Vaccines have aided humanity tremendously ever since their inception, improving immunity to pathogens whilst even sending some strains to the confines of medical history. Wild cases of smallpox have yet to be seen since 1977. And polio, measles and even tape worms could soon follow suit.
Thus, using a vaccine to help treat cancers could be a very potent mechanism for this very common condition, and a trial conducted by the Abramson Cancer Center and the Perelman School of Medicine at the University of Pennsylvania have published results that look very promising indeed.
The paper was published in the scientific journal Journal of Clinical Investigation.
Vaccines and cancer have been used in the same sentence before. Indeed, back in 2008, the UK implemented the HPV (human papilloma virus) vaccination programme to combat a virus that could cause certain cancers.

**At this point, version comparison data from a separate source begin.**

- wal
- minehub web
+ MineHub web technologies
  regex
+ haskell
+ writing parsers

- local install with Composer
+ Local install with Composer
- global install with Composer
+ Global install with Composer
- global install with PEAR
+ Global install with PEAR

The vaccine being developed by the team targets a vital aspect of tumour health: its blood vessels. Seeing as tumours are extremely metabolically active, particularly due to the rapid and exponential cell division within its structure, they require a good blood supply to ensure that its growing cells receive a steady supply of oxygen and nutrients, which they achieve via tumour angiogenesis: the creation of new blood vessels.
These blood vessels have been the target of studies before, with the idea that removing the vital blood supply would result in an effective treatment for cancer. However, the side effects of these studies resulted in interference with wound healing.

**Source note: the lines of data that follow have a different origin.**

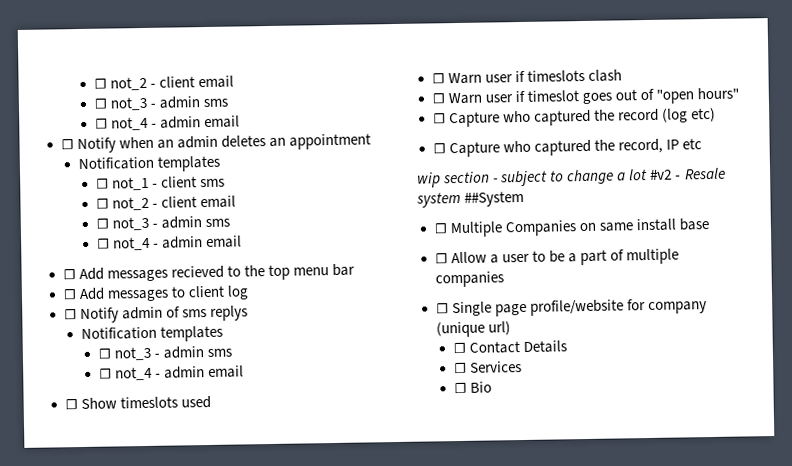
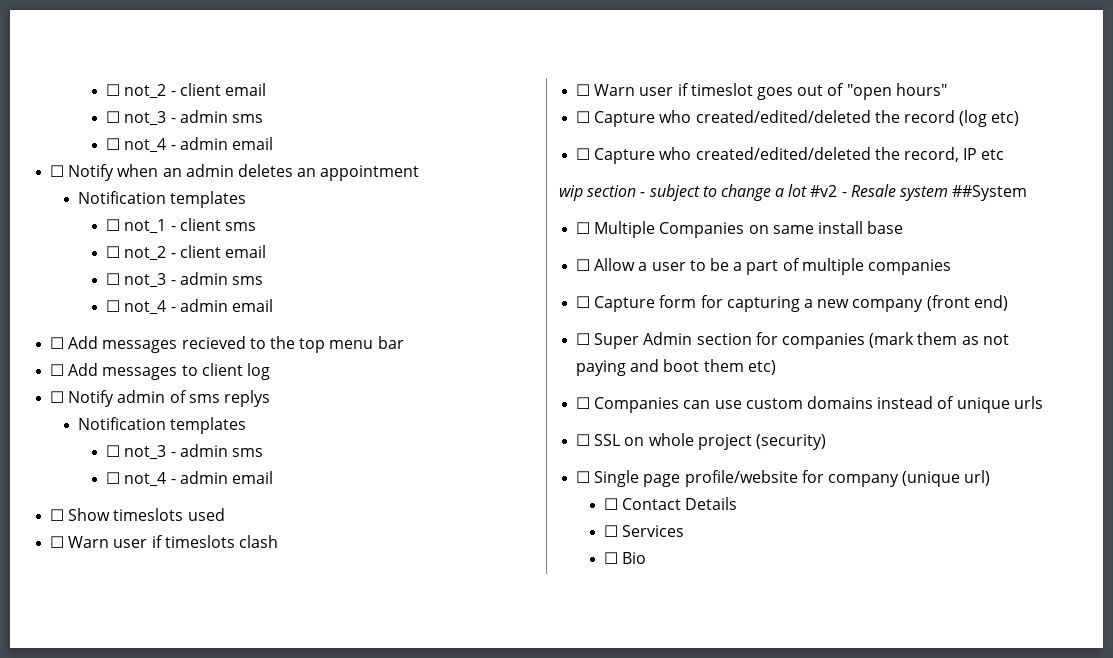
- ☐ Capture who captured the record (log etc)
+ ☐ Capture who created/edited/deleted the record (log etc)
- ☐ Capture who captured the record, IP etc
+ ☐ Capture who created/edited/deleted the record, IP etc
+ ☐ Capture form for capturing a new company (front end)
+ ☐ Super Admin section for companies (mark them as not paying and boot them etc)
+ ☐ Companies can use custom domains instead of unique urls
+ ☐ SSL on whole project (security)

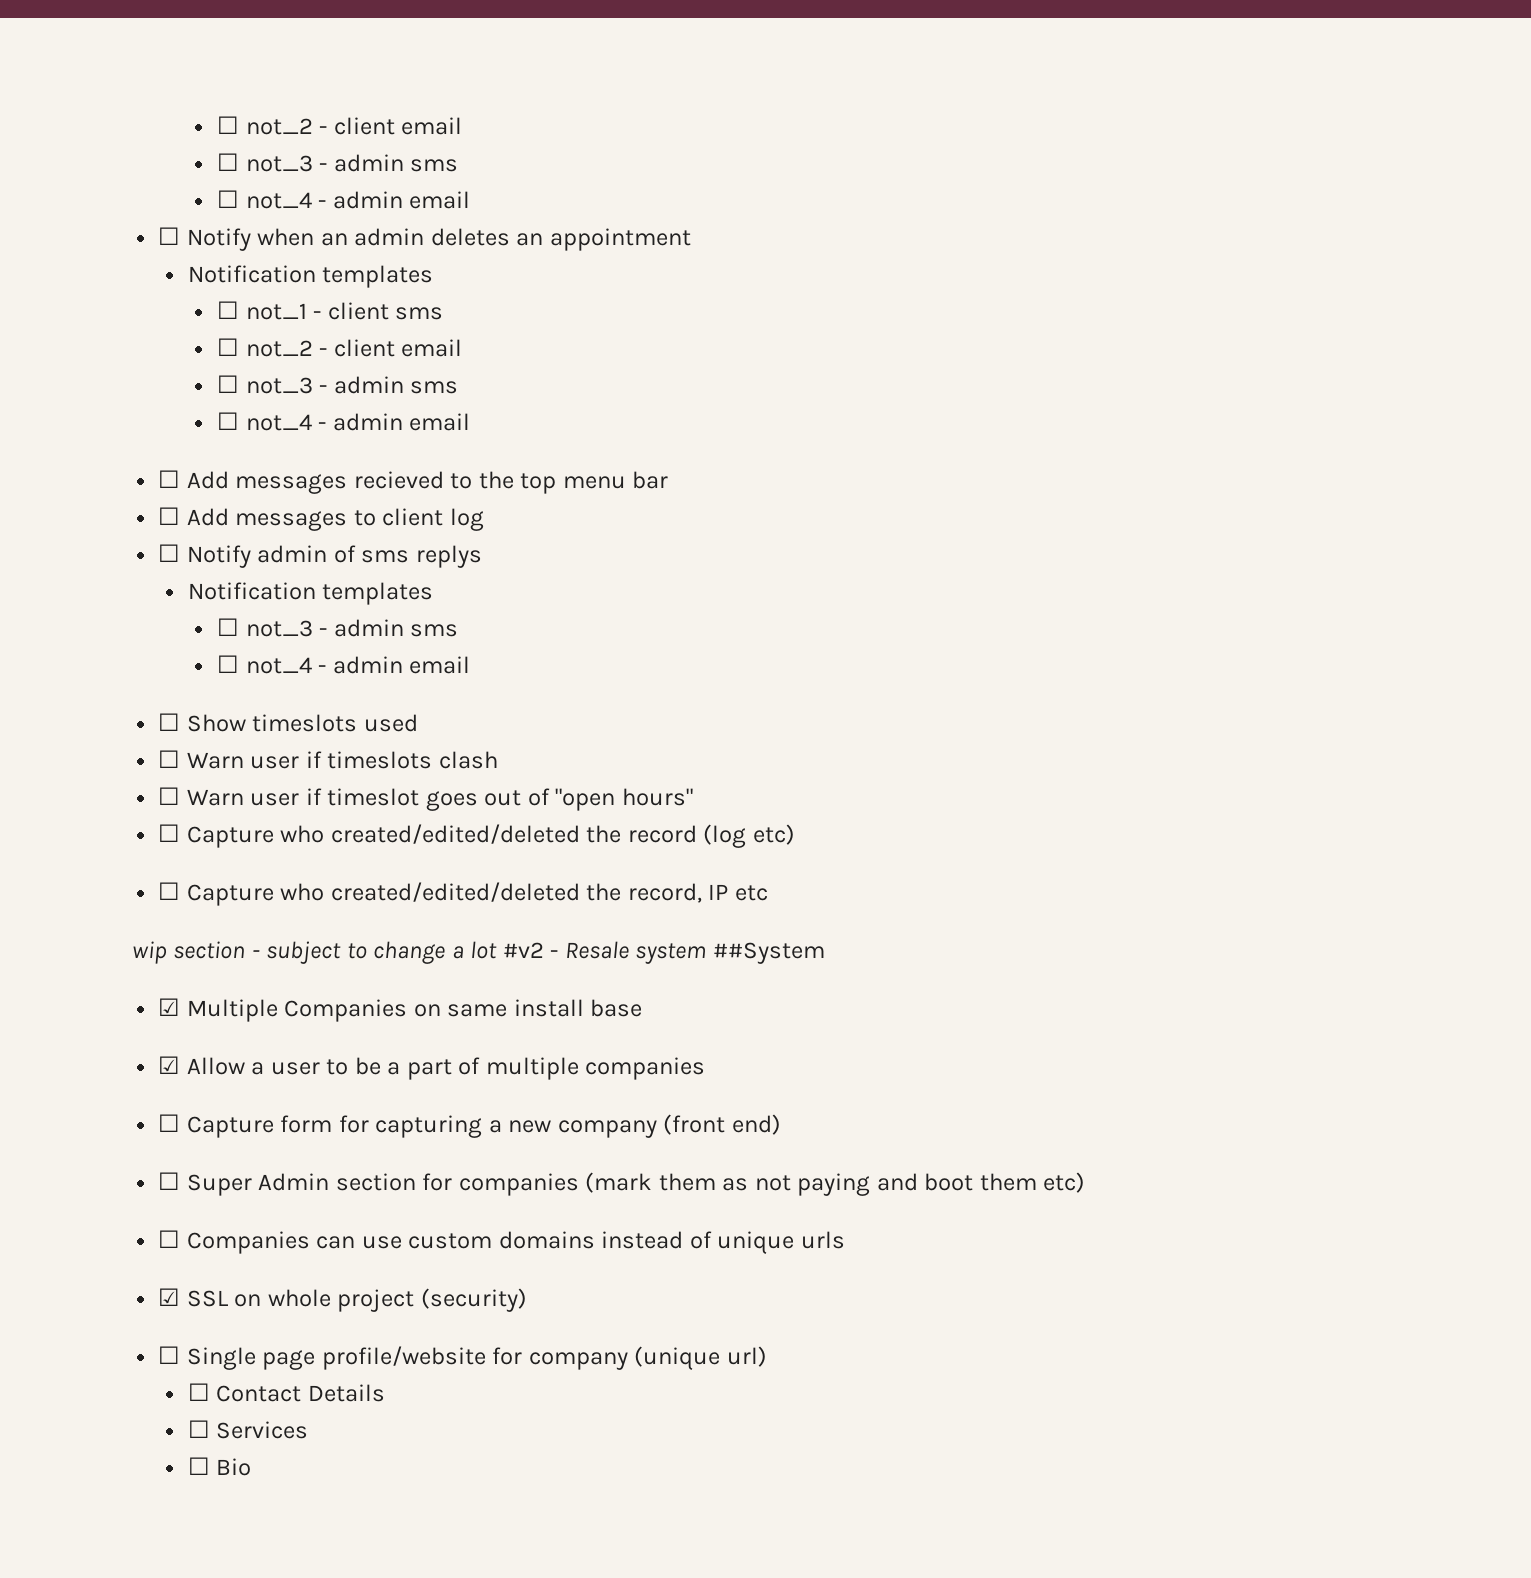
- ☐ Multiple Companies on same install base
+ ☑ Multiple Companies on same install base
- ☐ Allow a user to be a part of multiple companies
+ ☑ Allow a user to be a part of multiple companies
- ☐ SSL on whole project (security)
+ ☑ SSL on whole project (security)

To circumvent this side effect, the team looked into the use of DNA vaccination in order to remove tumour-related blood vasculature. Here, genetically engineered DNA is used to create an immunological response by the host, and whilst they are still only experimentally used, they have the benefit of creating a much wider range of immune responses.
In this case, the vaccine would target a protein known as tumor endothelial marker 1 (TEM1) or endosialin, an over expressed protein common in tumour cells that regular cells rarely produce, which influences blood vessel growth.
The vaccine, dubbed TEM1-TT, was created using a combination of compounds. As DNA is double stranded, the team used one side of the DNA sequence for the TEM1 genes and fused it with the tetanus toxoid (TT), derived from its namesake bacterial species.
In order to investigate the effectiveness of this vaccine, the scientists used mouse models, specifically on mice with breast, colon and cervical cancer.
The results were more than encouraging. As hypothesised, the TEM1-TT vaccine neutralised the endothelial cells that made up the tumour blood vessels, rendering them inert. Reduction in blood flow, and thus oxygen availability, resulted in hypoxia around the tumour. Analysis of the tumours themselves showed the expected reduced vascularisation as well suppressed growth; however the following immune system response was extremely potent.
Whilst the researchers showed increased immune infiltration into the tumour, the murine (mouse) immune system also collected pieces of the tumour cells in a process known as epitope spreading. Here, the immune system used the information gathered by the neutralised tumour cells to mount a secondary response against any remaining cells. Thus the vaccine induced a highly mobilised response, with the immune cells recognising other tumour proteins, increasing the range of the response.
In addition, the researchers mention how this vaccine could be beneficial for individuals with genes the code for certain types of ovarian cancer, like BRCA1/2 mutations, reducing the chances of contracting the condition.
What other conditions could vaccines be used as a possible therapeutic treatment?